Task goal
Taking the material as a whole, state how many of its lines contain "fbadge". Write the number and nothing more.

The data
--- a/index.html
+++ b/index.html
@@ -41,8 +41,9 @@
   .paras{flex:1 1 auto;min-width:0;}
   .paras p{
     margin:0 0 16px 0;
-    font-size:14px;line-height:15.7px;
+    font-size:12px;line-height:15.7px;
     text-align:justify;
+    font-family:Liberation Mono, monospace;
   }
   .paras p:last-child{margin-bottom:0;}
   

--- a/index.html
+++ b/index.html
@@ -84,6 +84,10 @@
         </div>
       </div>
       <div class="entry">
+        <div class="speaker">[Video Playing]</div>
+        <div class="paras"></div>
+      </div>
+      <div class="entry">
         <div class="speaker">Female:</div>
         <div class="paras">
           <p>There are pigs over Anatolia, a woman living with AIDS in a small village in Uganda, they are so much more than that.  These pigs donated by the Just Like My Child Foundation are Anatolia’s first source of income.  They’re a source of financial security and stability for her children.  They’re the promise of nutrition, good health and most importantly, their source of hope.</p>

---

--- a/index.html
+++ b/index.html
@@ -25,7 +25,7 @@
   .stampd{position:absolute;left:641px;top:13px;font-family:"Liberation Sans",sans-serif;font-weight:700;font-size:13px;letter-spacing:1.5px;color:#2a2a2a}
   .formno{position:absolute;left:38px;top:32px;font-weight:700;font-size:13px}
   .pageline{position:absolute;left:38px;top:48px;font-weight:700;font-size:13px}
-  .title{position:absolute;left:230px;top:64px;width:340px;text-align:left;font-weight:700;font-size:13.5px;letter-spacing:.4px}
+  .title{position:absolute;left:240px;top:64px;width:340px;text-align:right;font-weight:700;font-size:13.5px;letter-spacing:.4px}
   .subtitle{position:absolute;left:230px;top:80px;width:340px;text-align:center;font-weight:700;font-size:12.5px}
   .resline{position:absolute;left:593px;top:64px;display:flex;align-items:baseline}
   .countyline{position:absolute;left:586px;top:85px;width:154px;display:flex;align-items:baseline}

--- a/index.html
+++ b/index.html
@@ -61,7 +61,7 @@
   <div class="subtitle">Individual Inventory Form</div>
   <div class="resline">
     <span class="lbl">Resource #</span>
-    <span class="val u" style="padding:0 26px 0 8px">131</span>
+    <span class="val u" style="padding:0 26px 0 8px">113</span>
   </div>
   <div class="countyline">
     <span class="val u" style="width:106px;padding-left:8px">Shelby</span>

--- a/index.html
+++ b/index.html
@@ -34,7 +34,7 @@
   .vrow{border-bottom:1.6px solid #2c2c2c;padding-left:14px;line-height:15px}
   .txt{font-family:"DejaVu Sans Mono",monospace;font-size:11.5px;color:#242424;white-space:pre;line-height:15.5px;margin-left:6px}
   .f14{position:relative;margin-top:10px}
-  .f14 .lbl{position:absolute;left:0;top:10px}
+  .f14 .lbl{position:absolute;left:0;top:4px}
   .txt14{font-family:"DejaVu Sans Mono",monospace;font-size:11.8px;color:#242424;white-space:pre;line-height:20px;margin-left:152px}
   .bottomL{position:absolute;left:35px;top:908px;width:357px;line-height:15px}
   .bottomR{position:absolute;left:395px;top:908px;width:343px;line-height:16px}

...

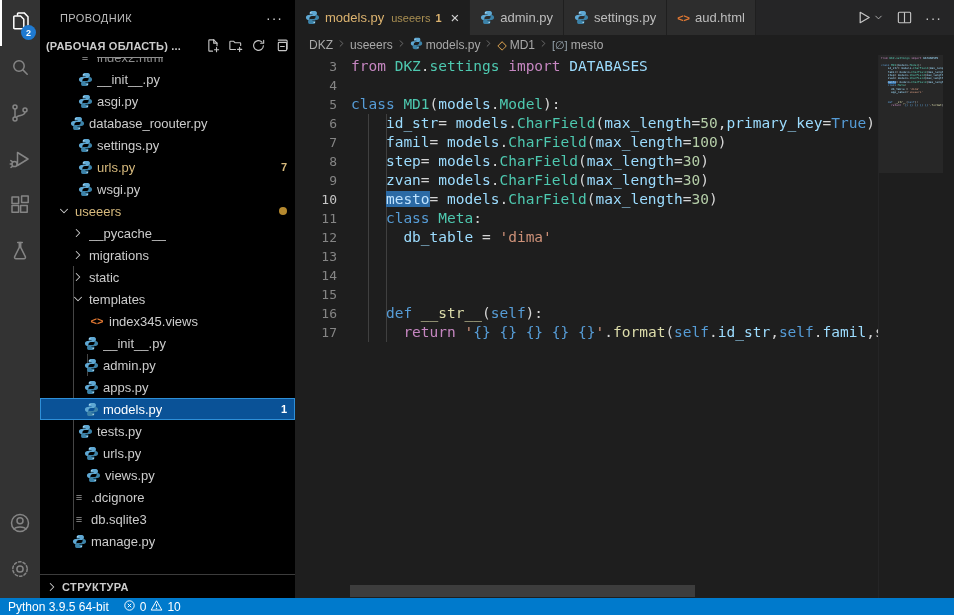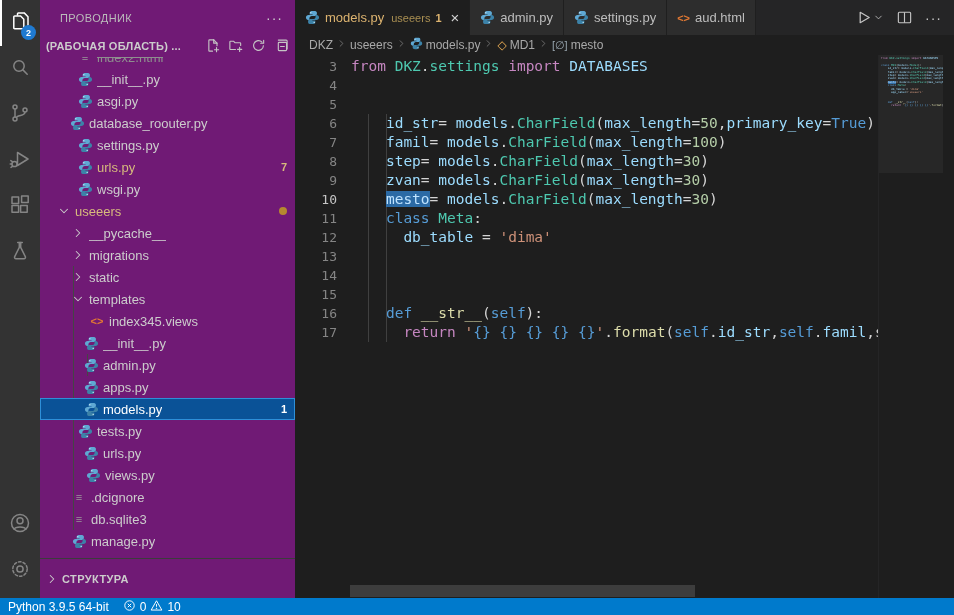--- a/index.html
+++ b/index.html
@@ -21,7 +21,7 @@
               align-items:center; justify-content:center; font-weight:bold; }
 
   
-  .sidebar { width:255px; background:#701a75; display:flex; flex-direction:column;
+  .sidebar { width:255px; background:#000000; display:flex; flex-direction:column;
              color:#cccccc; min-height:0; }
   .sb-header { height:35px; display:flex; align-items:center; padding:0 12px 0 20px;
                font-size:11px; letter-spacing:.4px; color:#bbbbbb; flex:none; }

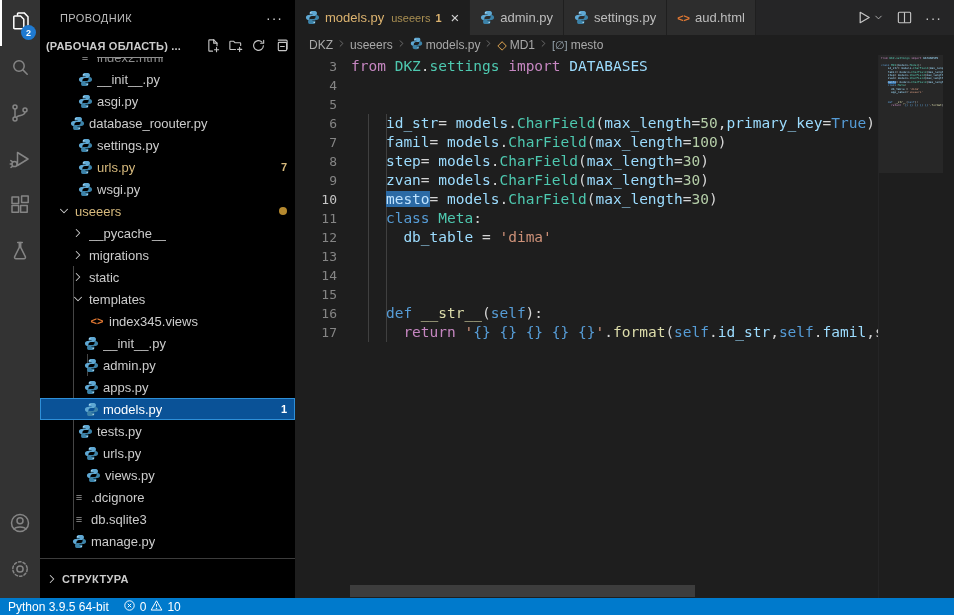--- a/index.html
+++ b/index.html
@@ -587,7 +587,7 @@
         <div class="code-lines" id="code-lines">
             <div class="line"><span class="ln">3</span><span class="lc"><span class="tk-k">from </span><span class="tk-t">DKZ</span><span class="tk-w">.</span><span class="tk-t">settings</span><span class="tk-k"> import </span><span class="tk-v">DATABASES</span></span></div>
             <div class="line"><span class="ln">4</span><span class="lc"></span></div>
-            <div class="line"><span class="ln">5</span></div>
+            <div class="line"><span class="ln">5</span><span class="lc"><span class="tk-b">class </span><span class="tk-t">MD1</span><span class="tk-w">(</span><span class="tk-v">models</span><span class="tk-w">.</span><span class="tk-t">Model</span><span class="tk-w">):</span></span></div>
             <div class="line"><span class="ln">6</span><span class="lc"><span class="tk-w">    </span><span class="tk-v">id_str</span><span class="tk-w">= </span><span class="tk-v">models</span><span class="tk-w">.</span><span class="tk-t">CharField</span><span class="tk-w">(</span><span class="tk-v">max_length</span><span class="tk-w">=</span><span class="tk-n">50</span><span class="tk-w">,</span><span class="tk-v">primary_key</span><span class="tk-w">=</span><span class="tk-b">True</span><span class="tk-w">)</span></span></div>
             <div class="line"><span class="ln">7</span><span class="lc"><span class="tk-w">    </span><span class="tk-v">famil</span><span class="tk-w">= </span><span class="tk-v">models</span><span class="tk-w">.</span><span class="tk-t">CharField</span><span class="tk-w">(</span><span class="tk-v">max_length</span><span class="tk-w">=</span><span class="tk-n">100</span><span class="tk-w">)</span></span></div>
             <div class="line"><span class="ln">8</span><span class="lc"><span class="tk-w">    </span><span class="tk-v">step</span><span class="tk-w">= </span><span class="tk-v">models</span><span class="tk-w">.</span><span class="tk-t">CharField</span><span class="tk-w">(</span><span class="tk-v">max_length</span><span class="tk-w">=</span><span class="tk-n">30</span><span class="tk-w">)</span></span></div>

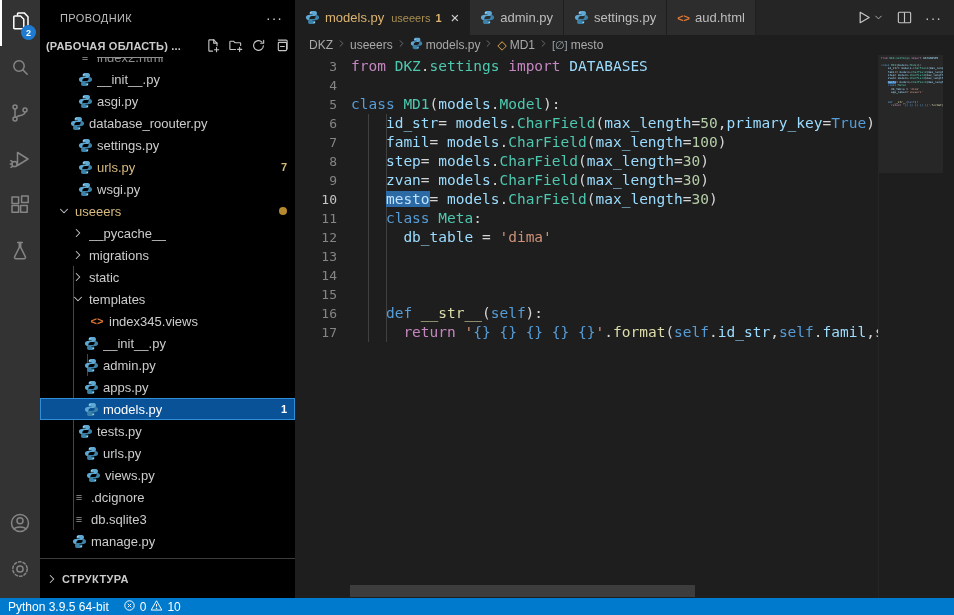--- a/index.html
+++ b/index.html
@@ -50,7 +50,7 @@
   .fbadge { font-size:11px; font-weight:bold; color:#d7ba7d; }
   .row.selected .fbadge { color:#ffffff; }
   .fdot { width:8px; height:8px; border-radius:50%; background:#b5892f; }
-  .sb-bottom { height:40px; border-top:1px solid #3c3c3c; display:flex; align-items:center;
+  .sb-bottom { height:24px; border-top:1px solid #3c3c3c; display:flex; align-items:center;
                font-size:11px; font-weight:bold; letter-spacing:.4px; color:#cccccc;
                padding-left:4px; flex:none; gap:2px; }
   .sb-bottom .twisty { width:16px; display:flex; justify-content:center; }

Output for this task
2